Finite-Time Analysis of Simultaneous Double Q-learning
Hyunjun Na, Donghwan Lee
TL;DR
The paper tackles maximization bias in Q-learning by introducing simultaneous double Q-learning (SDQ), where two estimators are updated in parallel with cross-referenced greedy actions, removing the need for random estimator switching. It reframes SDQ as a discrete-time switching system and develops an auxiliary framework of upper and lower comparison systems plus an error system to derive finite-time, expected error bounds. Empirical results on Grid World and OpenAI Gym tasks show SDQ converges faster than standard double Q-learning while mitigating overestimation bias. Theoretical contributions include a finite-time bound of the form $\mathbb{E}[\lVert Q_k^A-Q^*\rVert_\infty] \le \frac{120\alpha^{1/2}|\,\mathcal{S}\times\mathcal{A}\,|}{d_{min}^{9/2}(1-\gamma)^{11/2}}+\frac{48\rho^{k-4}k^{4}|\,\mathcal{S}\times\mathcal{A}\,|^{3/2}}{(1-\gamma)}$, with $\rho=1-\alpha d_{min}(1-\gamma)$, illuminating finite-time behavior under i.i.d. sampling with stochastic coverage.
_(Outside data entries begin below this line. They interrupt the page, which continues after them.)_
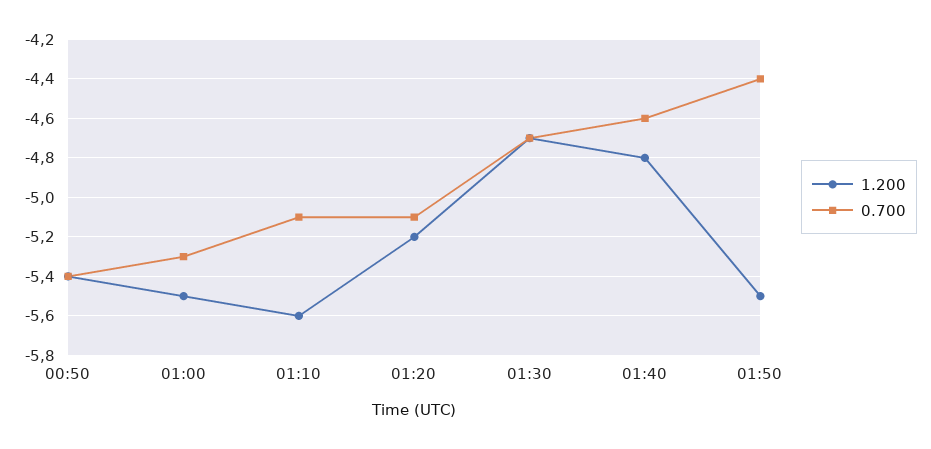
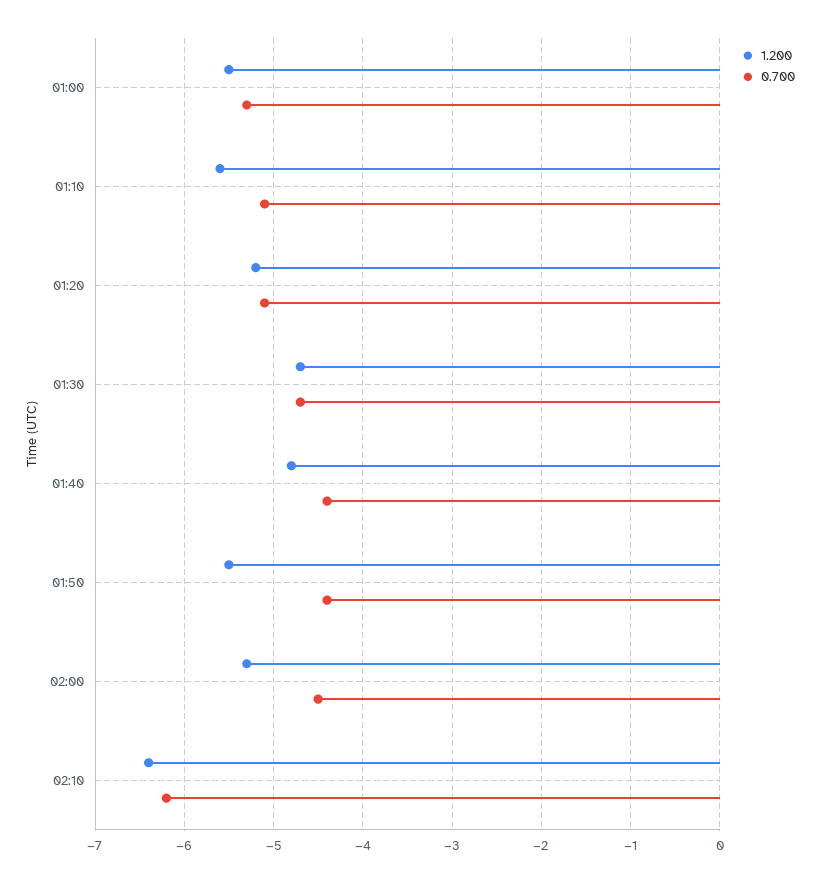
1.200, 00:50: -5.4 -> none
0.700, 00:50: -5.4 -> none
0.700, 01:40: -4.6 -> -4.4
1.200, 02:00: none -> -5.3
0.700, 02:00: none -> -4.5
1.200, 02:10: none -> -6.4
0.700, 02:10: none -> -6.2

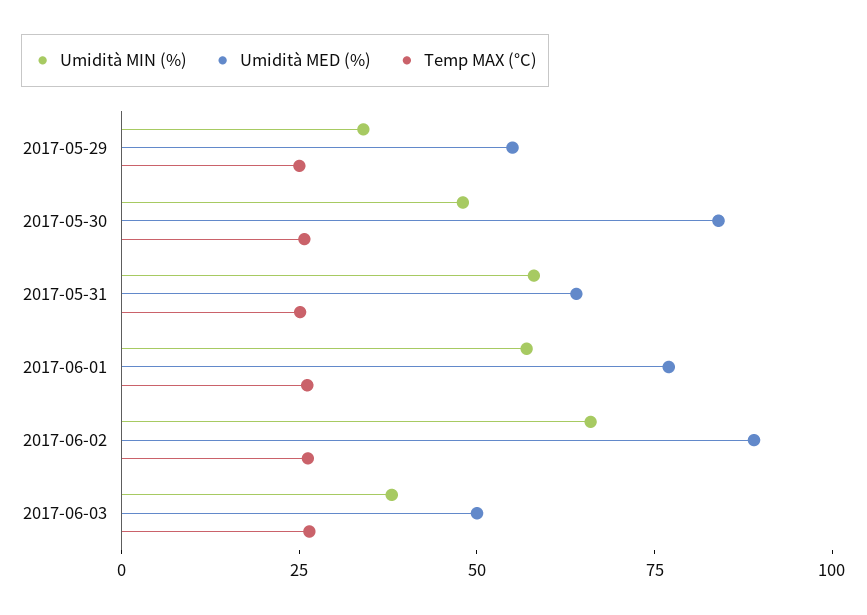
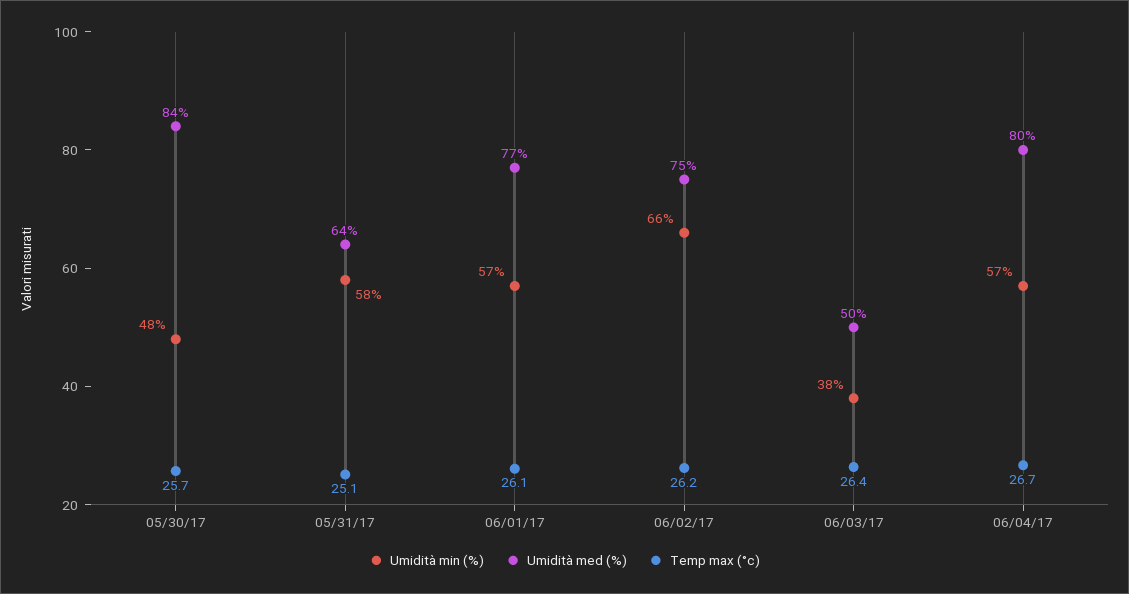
Umidità MIN (%), 2017-05-29: 35 -> none
Umidità MED (%), 2017-05-29: 55 -> none
Temp MAX (°C), 2017-05-29: 25 -> none
Umidità MED (%), 2017-06-02: 90 -> 75
Umidità MIN (%), 06/04/17: none -> 57
Umidità MED (%), 06/04/17: none -> 80
Temp MAX (°C), 06/04/17: none -> 26.7

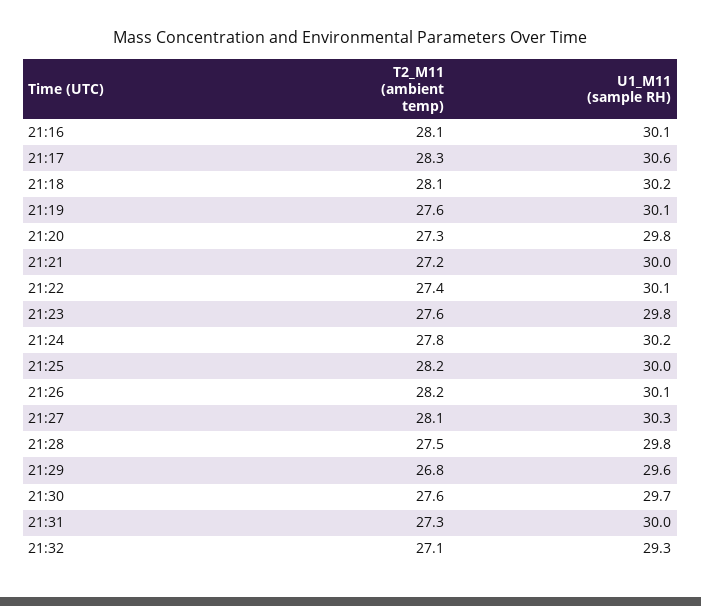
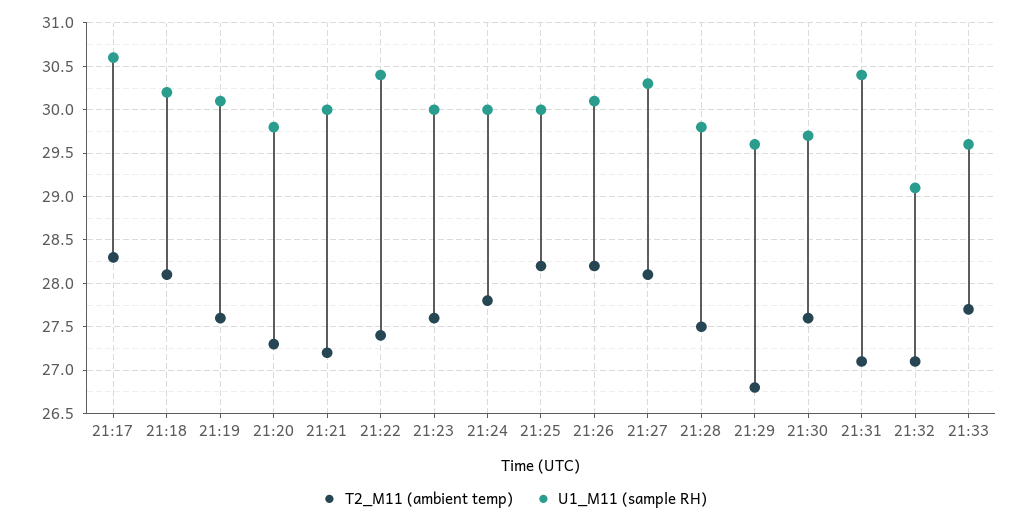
T2_M11 (ambient temp), 21:16: 28.1 -> none
U1_M11 (sample RH), 21:16: 30.1 -> none
U1_M11 (sample RH), 21:22: 30.1 -> 30.4
U1_M11 (sample RH), 21:23: 29.8 -> 30
U1_M11 (sample RH), 21:24: 30.2 -> 30
T2_M11 (ambient temp), 21:31: 27.3 -> 27.1
U1_M11 (sample RH), 21:31: 30 -> 30.4
U1_M11 (sample RH), 21:32: 29.3 -> 29.1
T2_M11 (ambient temp), 21:33: none -> 27.7
U1_M11 (sample RH), 21:33: none -> 29.6

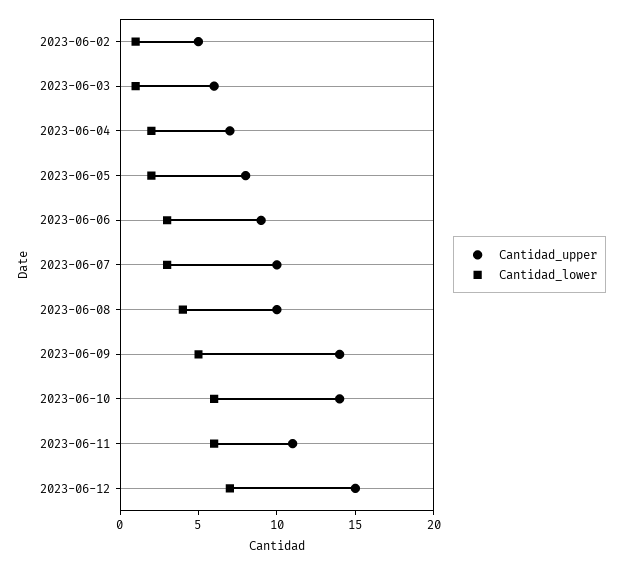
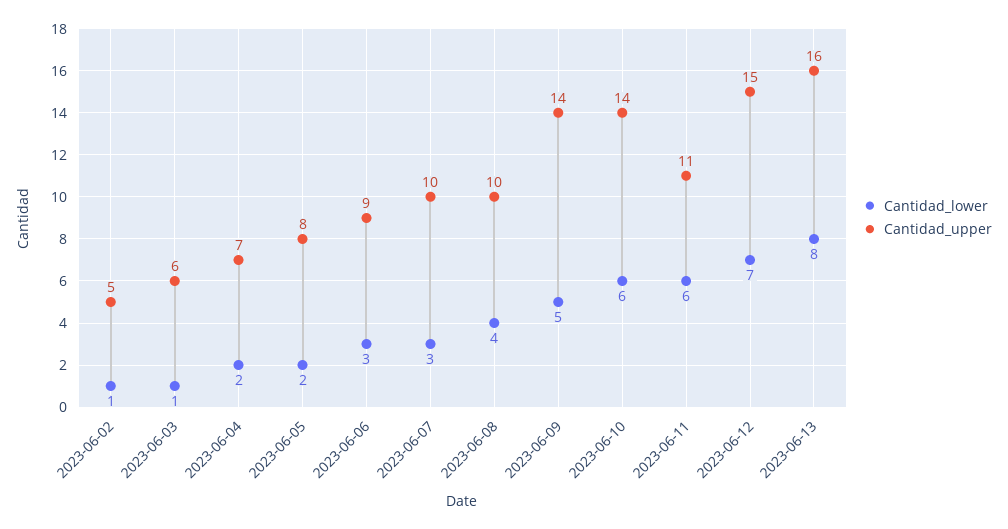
Cantidad_lower, 2023-06-13: none -> 8
Cantidad_upper, 2023-06-13: none -> 16

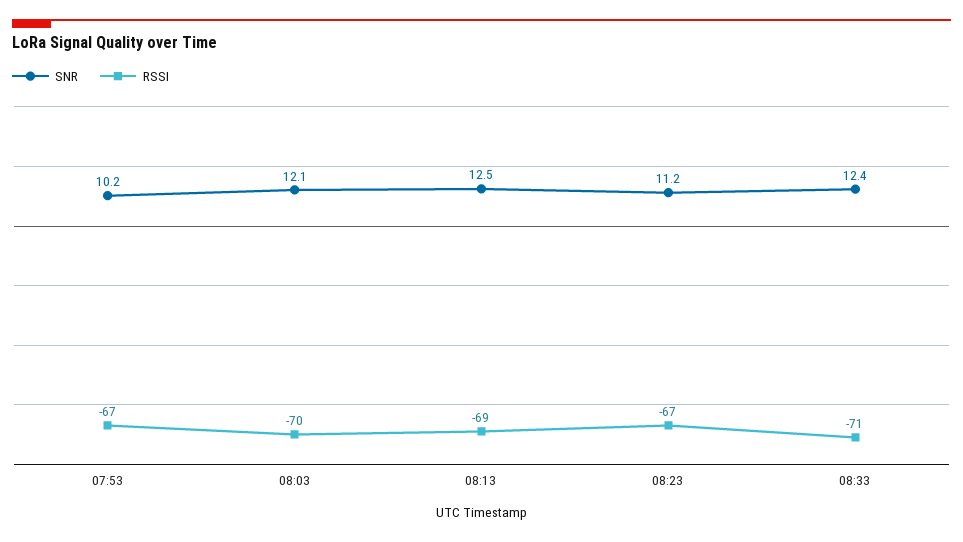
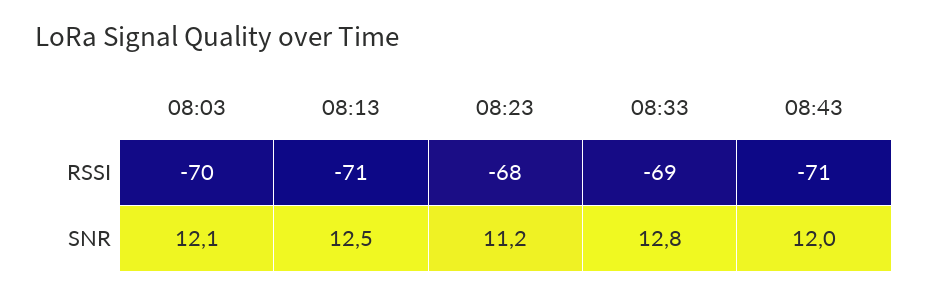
SNR, 07:53: 10.2 -> none
RSSI, 07:53: -67 -> none
RSSI, 08:13: -69 -> -71
RSSI, 08:23: -67 -> -68
SNR, 08:33: 12.4 -> 12.8
RSSI, 08:33: -71 -> -69
RSSI, 08:43: none -> -71
SNR, 08:43: none -> 12

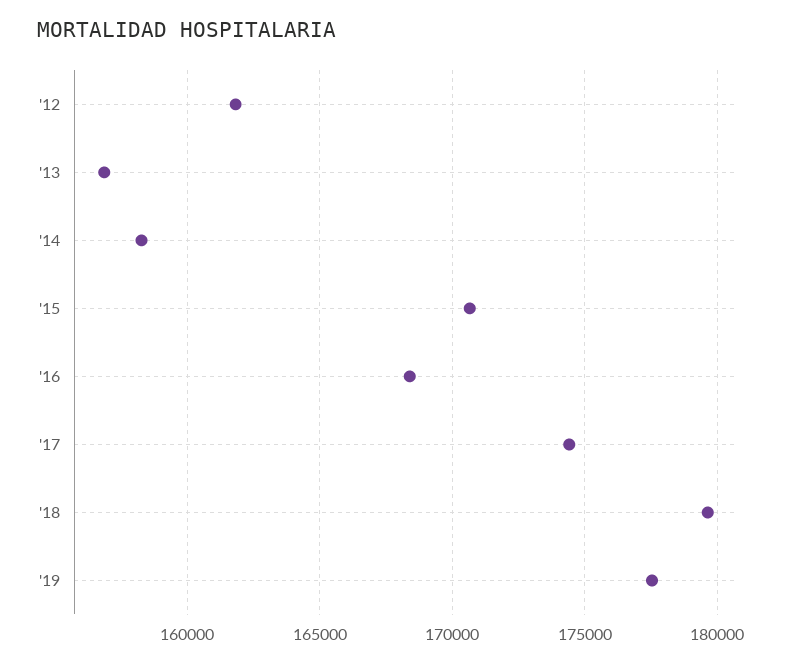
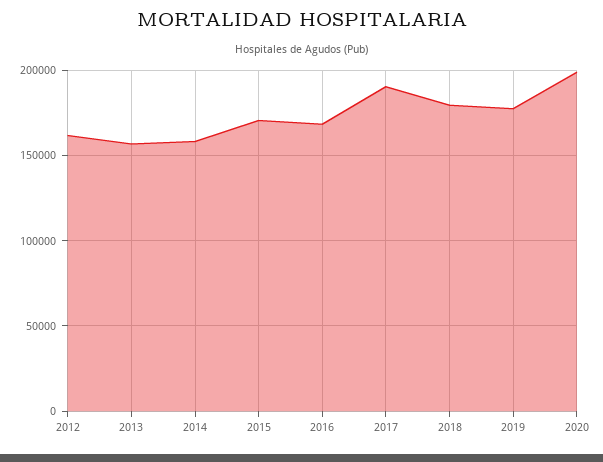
'17: 174500 -> 190000
2020: none -> 200000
Overall, the work provides a control-theoretic lens on double Q-learning, yielding practical convergence benefits and new analytical tools for future extensions to function approximation and adaptive settings.
Abstract
$Q$-learning is one of the most fundamental reinforcement learning (RL) algorithms. Despite its widespread success in various applications, it is prone to overestimation bias in the $Q$-learning update. To address this issue, double $Q$-learning employs two independent $Q$-estimators which are randomly selected and updated during the learning process. This paper proposes a modified double $Q$-learning, called simultaneous double $Q$-learning (SDQ), with its finite-time analysis. SDQ eliminates the need for random selection between the two $Q$-estimators, and this modification allows us to analyze double $Q$-learning through the lens of a novel switching system framework facilitating efficient finite-time analysis. Empirical studies demonstrate that SDQ converges faster than double $Q$-learning while retaining the ability to mitigate the maximization bias. Finally, we derive a finite-time expected error bound for SDQ.